The local executive committee took action immediately the day we heard from TNG President Jon Schleuss that he had received credible allegations against Mike Fuoco and that CWA had opened an investigation. 

On Sept. 25, 2020, TNG president Jon Schleuss received a call from a woman regarding allegations of misconduct by Fuoco against her. On Sept. 26, Schleuss contacted local Guild leadership and briefed members on the nature and gravity of the allegations. That evening, Fuoco resigned from the Guild and shortly after retired from the Post-Gazette. 

The investigation was turned over to CWA Chief of Staff Jody Calemine, who, along with Schleuss, briefed the executive committee earlier on Sept. 26. Schleuss informed local leadership Saturday, Dec. 5 that CWA has closed its investigation into the matter. You can read the final report, which details the investigation and the events leading to it, on

Leaders at the local and national level were outraged and disgusted when we learned of the allegations against Fuoco, yet Ben Smith’s New York Times article all but insinuates that we were part of a deliberate longtime cover-up. Nothing could be further from the truth.

To address a few specific areas of concern, none of the members of the current executive committee had previously been aware of allegations in the story that in 2011 Post-Gazette management had suspended Fuoco for a week due to allegations of misconduct. Local leadership at the time, and now, does not have any specific information of the allegations against Fuoco that led to this action and is not aware of any records indicating the company disclosed that information to Guild leadership at the time. 

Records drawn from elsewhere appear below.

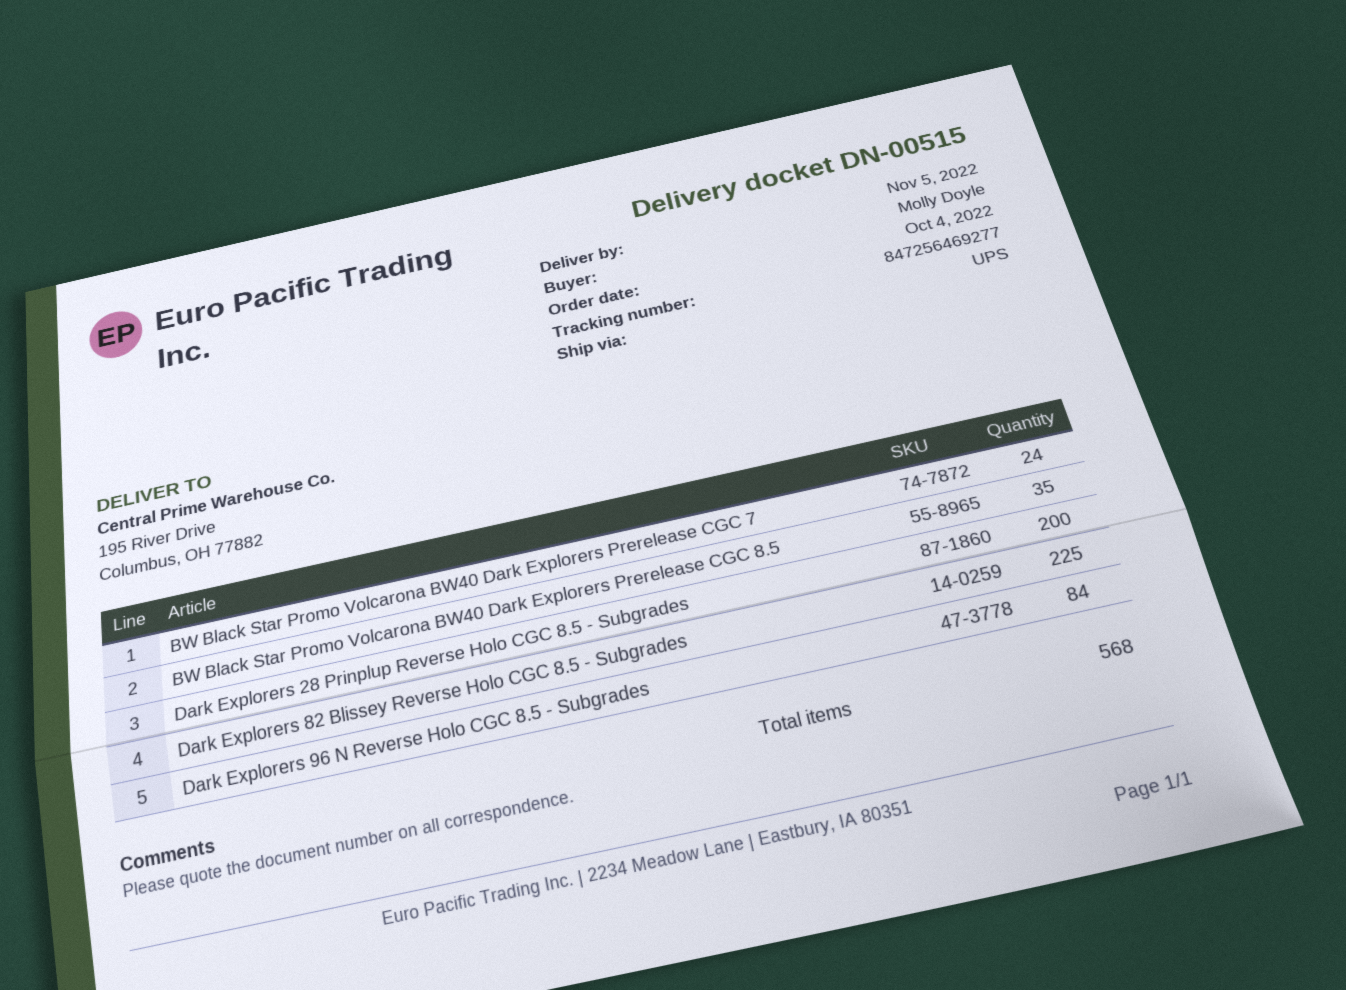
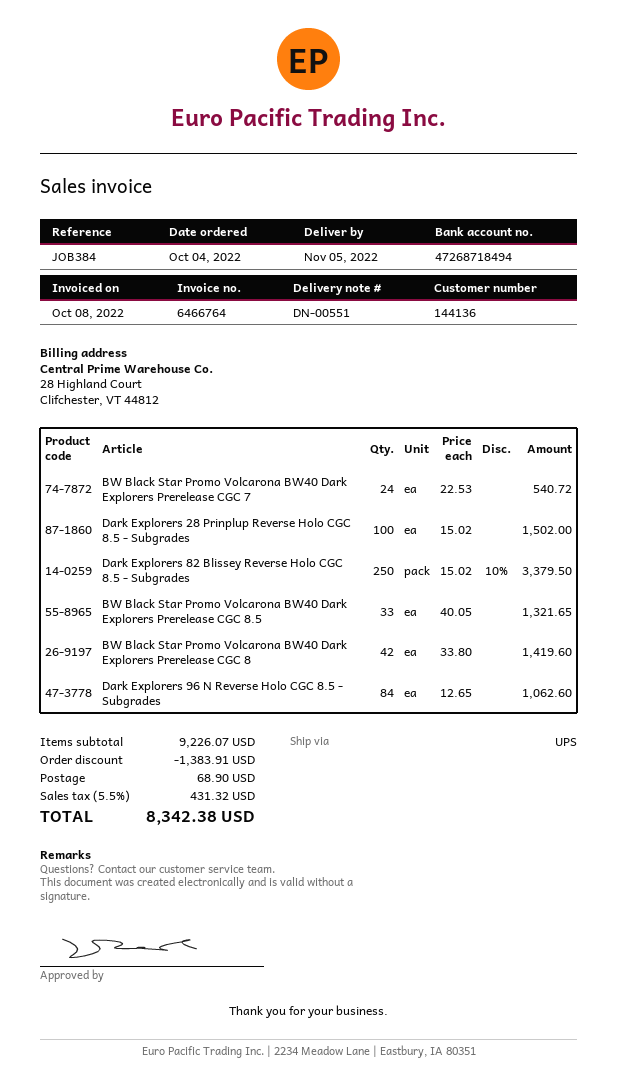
delivery note number: DN-00515 -> DN-00551
BW Black Star Promo Volcarona BW40 Dark Explorers Prerelease CGC 8.5: 35 -> 33
Dark Explorers 28 Prinplup Reverse Holo CGC 8.5 - Subgrades: 200 -> 100
Dark Explorers 82 Blissey Reverse Holo CGC 8.5 - Subgrades: 225 -> 250
BW Black Star Promo Volcarona BW40 Dark Explorers Prerelease CGC 8: none -> 42

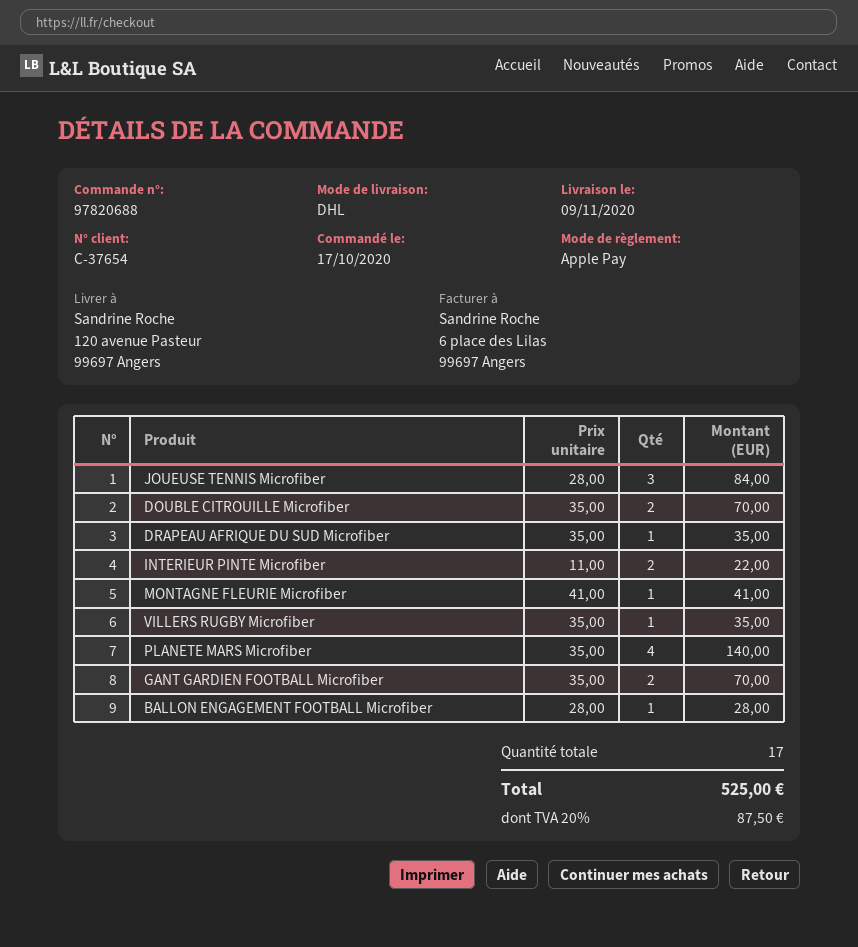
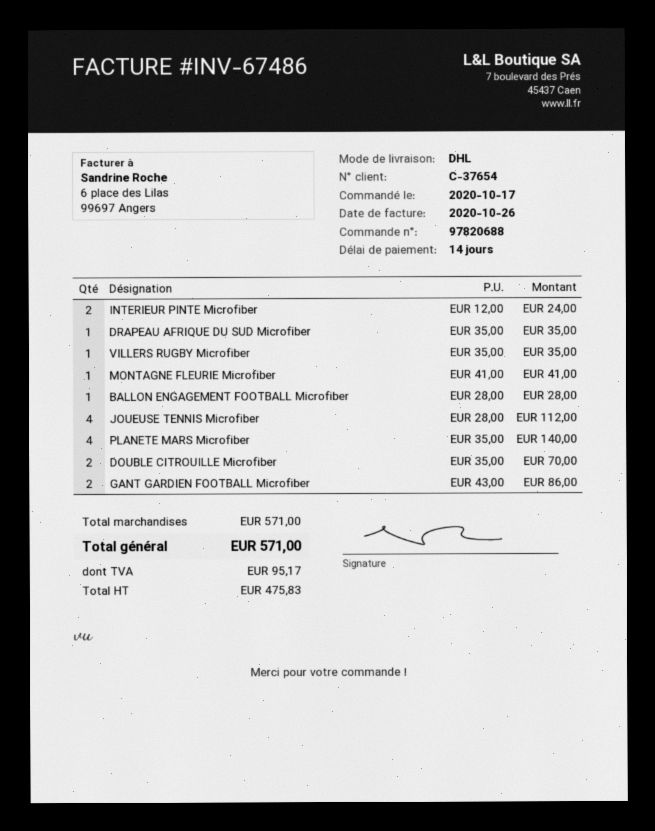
JOUEUSE TENNIS Microfiber: 3 x 28.00 = 84.00 -> 4 x 28.00 = 112.00
INTERIEUR PINTE Microfiber: 2 x 11.00 = 22.00 -> 2 x 12.00 = 24.00
GANT GARDIEN FOOTBALL Microfiber: 2 x 35.00 = 70.00 -> 2 x 43.00 = 86.00
tax: 87.50 -> 95.17
total: 525.00 -> 571.00

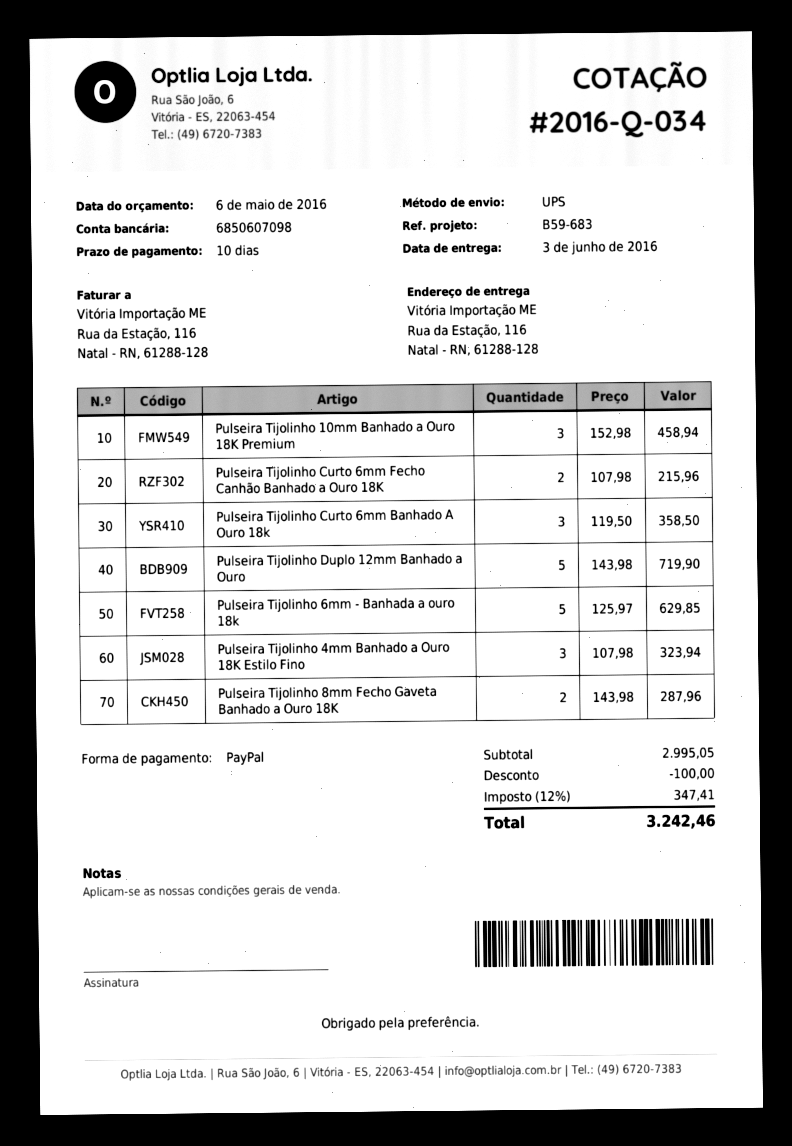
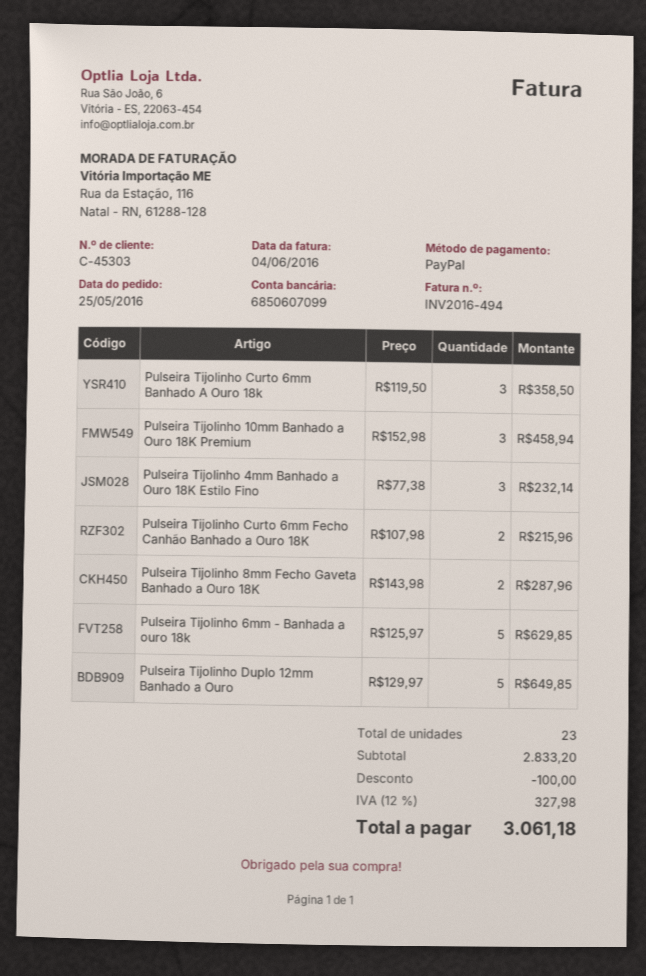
bank account: 6850607098 -> 6850607099
Pulseira Tijolinho Duplo 12mm Banhado a Ouro: 5 x 143.98 = 719.90 -> 5 x 129.97 = 649.85
Pulseira Tijolinho 4mm Banhado a Ouro 18K Estilo Fino: 3 x 107.98 = 323.94 -> 3 x 77.38 = 232.14
subtotal: 2995.05 -> 2833.20
tax: 12% = 347.41 -> 12% = 327.98
total: 3242.46 -> 3061.18

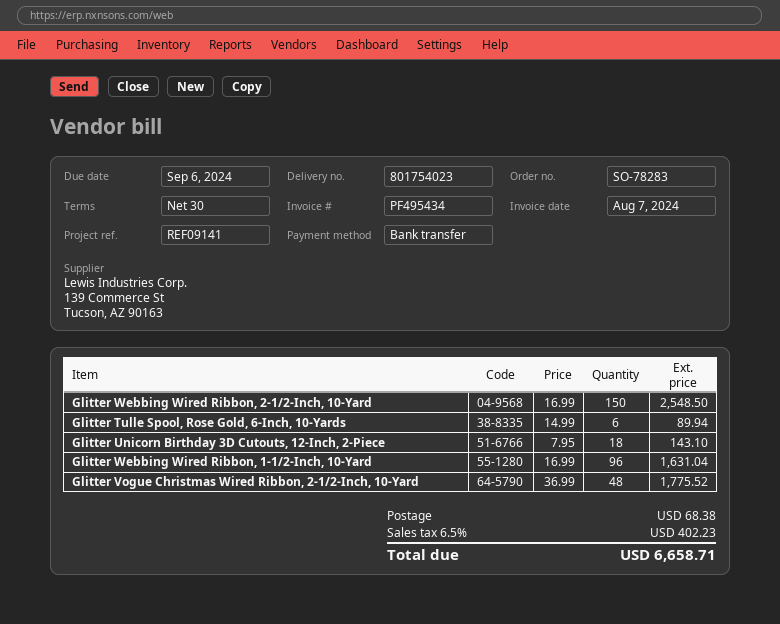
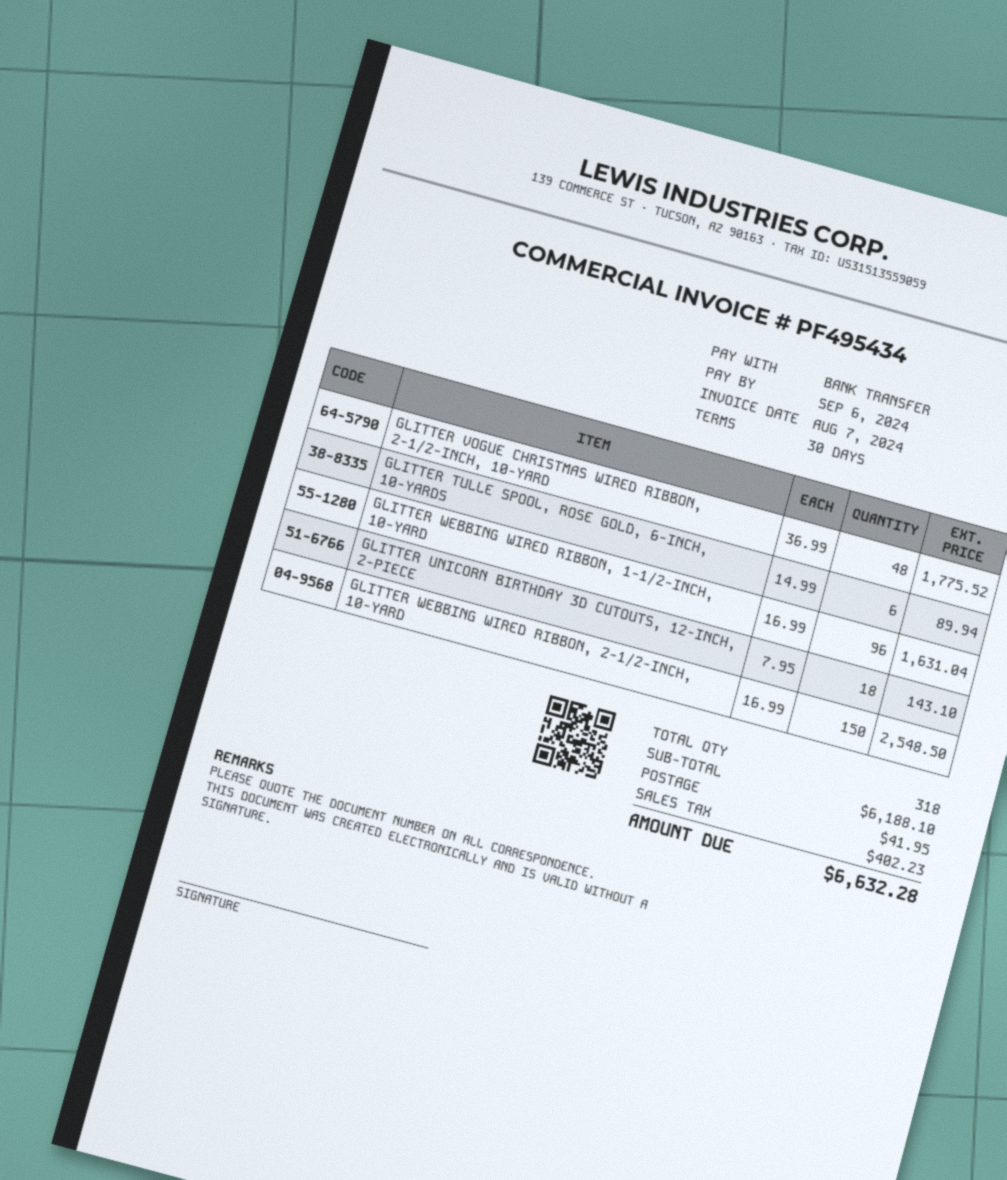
shipping: 68.38 -> 41.95
total: 6658.71 -> 6632.28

The current executive committee is, however, aware of a situation in 2000 involving an allegation against Fuoco that a third-party described at the time as sexual harassment but provided no details. The 20-year-old internal Guild file is incomplete for unknown reasons and leaves out crucial details about the incident.

The local plans to begin discussions with Human Resources at the Post-Gazette and Point Park University to consider steps all sides can take to create an open, welcoming environment for reporting any misconduct or improper behavior.

Additionally, interim president Ed Blazina has released this statement in regards to his own quotes in the story:

“I regret and apologize for my comment at the end of the New York Times story. I repeated a phrase the interviewer used in his question, and I recognize it was inappropriate. I have no tolerance for sexual harassment and my first move as acting president was to re-form a human rights committee empowered to address that issue.”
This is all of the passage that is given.